While many attribute the quote to William Shakespeare, it actually comes from a play called the "The Mourning Bride" (1697) by William Congreve. The complete quote is "Heaven has no rage like love to hatred turned/Nor hell a fury like a woman scorned."
Former jet-setter hunts down her ex
Her husband left her penniless in 1995, but that wasn't enough to defeat amateur, now professional, sleuth Lesley Weslock
Globe and Mail
April 30, 2009
Lesley Weslock doesn't fit the image of a private detective. She's 65 years old and spent much of her life living in a palatial apartment on New York's Fifth Avenue, jetting between homes in Beverly Hills and Vermont, and hobnobbing with British Prime Minister Margaret Thatcher and singer Dolly Parton.
But when her husband, former shoe company executive Edward Weslock, walked out in 1995, allegedly taking most of the couple's cash with him, Ms. Weslock was forced to become a part-time sleuth.
She moved in with her mother in Toronto and took odd jobs to make ends meet. In her spare time she tracked Mr. Weslock's movements through Monaco, London, Zurich, Vail, Colorado, Florida, New York and Ontario.
This week her detective work paid off. She discovered Mr. Weslock was in Burlington, Ontario visiting relatives, and tipped off Halton regional police. On Tuesday, police arrested him on a committal warrant issued by Ontario's Family Responsibility Office, which enforces court-ordered support payments. Mr. Weslock, 73, owes his ex-wife roughly $1.5-million in alimony and another $3.5-million or so in divorce payments, according to allegations filed in court.
He is expected to remain in jail pending a default hearing. A judge could force him to pay the owing alimony immediately, work out another arrangement or hold him in jail for up to 180 days. Mr. Weslock was unavailable and had yet to hire a lawyer.
"I'm so relieved," Ms. Weslock said yesterday. "It's the end now."
She added that the arrest came just as she was about to list her condominium for sale because she can't afford the payments. "It was the 11th hour," she said. "I've been going through whatever savings I have and living so frugally you wouldn't believe it. It got to the point where I said, 'I can't remain here any more.' "
That's a far cry from the 29 years she spent with Mr. Weslock, when he was a rising star in the retail world and she was living the high life, working alongside him and travelling the world.
They met in 1965, while working together at a plastics company in Toronto. Mr. Weslock, who is from Iroquois Falls, Ontario was a senior executive while Ms. Weslock worked in sales. They were married within six months, taking their vows in Lake Placid, N.Y.
After a brief stint in Britain, where Mr. Weslock worked for a manufacturing company, he was recruited by Church's English Shoes, a high-end British retailer that catered to the likes of actress Greta Garbo, singer Frank Sinatra and Mrs. Thatcher's husband, Dennis.

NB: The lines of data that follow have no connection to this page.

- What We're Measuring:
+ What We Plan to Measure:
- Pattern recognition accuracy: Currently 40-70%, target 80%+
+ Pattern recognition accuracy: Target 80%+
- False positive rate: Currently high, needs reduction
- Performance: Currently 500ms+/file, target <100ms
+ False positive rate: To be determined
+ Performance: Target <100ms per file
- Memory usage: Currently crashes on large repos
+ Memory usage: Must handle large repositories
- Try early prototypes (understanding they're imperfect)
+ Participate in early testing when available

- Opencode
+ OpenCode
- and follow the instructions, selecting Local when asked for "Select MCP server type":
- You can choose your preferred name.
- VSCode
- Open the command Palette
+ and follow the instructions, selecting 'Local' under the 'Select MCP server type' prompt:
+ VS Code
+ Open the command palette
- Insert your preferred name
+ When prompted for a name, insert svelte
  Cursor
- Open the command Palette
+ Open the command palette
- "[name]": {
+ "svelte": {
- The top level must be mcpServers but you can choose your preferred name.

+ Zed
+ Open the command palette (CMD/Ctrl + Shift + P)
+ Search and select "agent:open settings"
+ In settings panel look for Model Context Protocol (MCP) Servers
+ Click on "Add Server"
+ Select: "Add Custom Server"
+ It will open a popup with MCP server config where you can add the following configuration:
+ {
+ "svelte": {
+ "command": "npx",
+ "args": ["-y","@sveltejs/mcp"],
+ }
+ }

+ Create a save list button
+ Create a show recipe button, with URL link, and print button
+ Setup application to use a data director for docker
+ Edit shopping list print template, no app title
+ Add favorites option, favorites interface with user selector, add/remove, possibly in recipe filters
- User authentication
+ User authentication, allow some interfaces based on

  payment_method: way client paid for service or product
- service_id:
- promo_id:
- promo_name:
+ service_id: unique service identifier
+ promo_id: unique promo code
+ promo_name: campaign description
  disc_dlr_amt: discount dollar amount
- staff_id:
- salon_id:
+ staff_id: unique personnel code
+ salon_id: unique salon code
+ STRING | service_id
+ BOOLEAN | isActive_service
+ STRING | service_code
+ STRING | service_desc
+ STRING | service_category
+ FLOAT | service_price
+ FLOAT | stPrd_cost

Mr. Weslock was sent to New York to expand the company's presence in the United States beyond its flagship store on Madison Avenue. Within a few years he had established around 25 outlets and introduced a range of new products. The couple, who have no children, enjoyed the fruits of his success. They moved into an apartment overlooking Central Park and kept a home in Los Angeles and a condo in Vermont.
In court filings, Ms. Weslock said the marriage soured in the mid-1990s and she wanted out.
When she handed Mr. Weslock divorce papers, he left. According to allegations filed in court, he cleared out the couple's bank accounts, cut off credit cards and cancelled payments on the apartment.
Ms. Weslock said she was left penniless and had to work at a bakery to get by. She was eventually evicted from the apartment and returned to Toronto, after winning an order for support payments from a New York judge.
She began tracing Mr. Weslock through Monaco and got lucky in 2000 when she found out he had flown to New York to get a new hairpiece. She alerted local police who arrested Mr. Weslock at Kennedy Airport, charging him with failure to pay support.
He spent a few days in jail, paid $70,000 and told the judge he had no money and that Ms. Weslock was to blame for problems in the marriage. Then he left again during the subsequent divorce proceedings, which were finalized in 2002.
In a court filing, Ms. Weslock's brother, John Hutchinson, alleges Mr. Weslock called him several times complaining about Ms. Weslock. During one conversation he allegedly said: "She is going to get nothing. No man, let alone a woman, is going to make me pay."
Ms. Weslock kept up the chase. She seized a condo he owned in Toronto and traced his movements between Florida and Burlington, Ontario. Her quest gained international attention, with one newspaper referring to Mr. Weslock as "America's worst husband" and another the "toupéed tightwad tycoon."
Ms. Weslock got so good at pursuing her ex that she managed to find a new career. She's been hired as a private investigator by Trillium Resources Ltd., a Toronto-area investigation company.
"She impressed me very much," said Roger Wilson, who runs the company. "She is just simply relentless."
Ms. Weslock agreed. "I don't give up."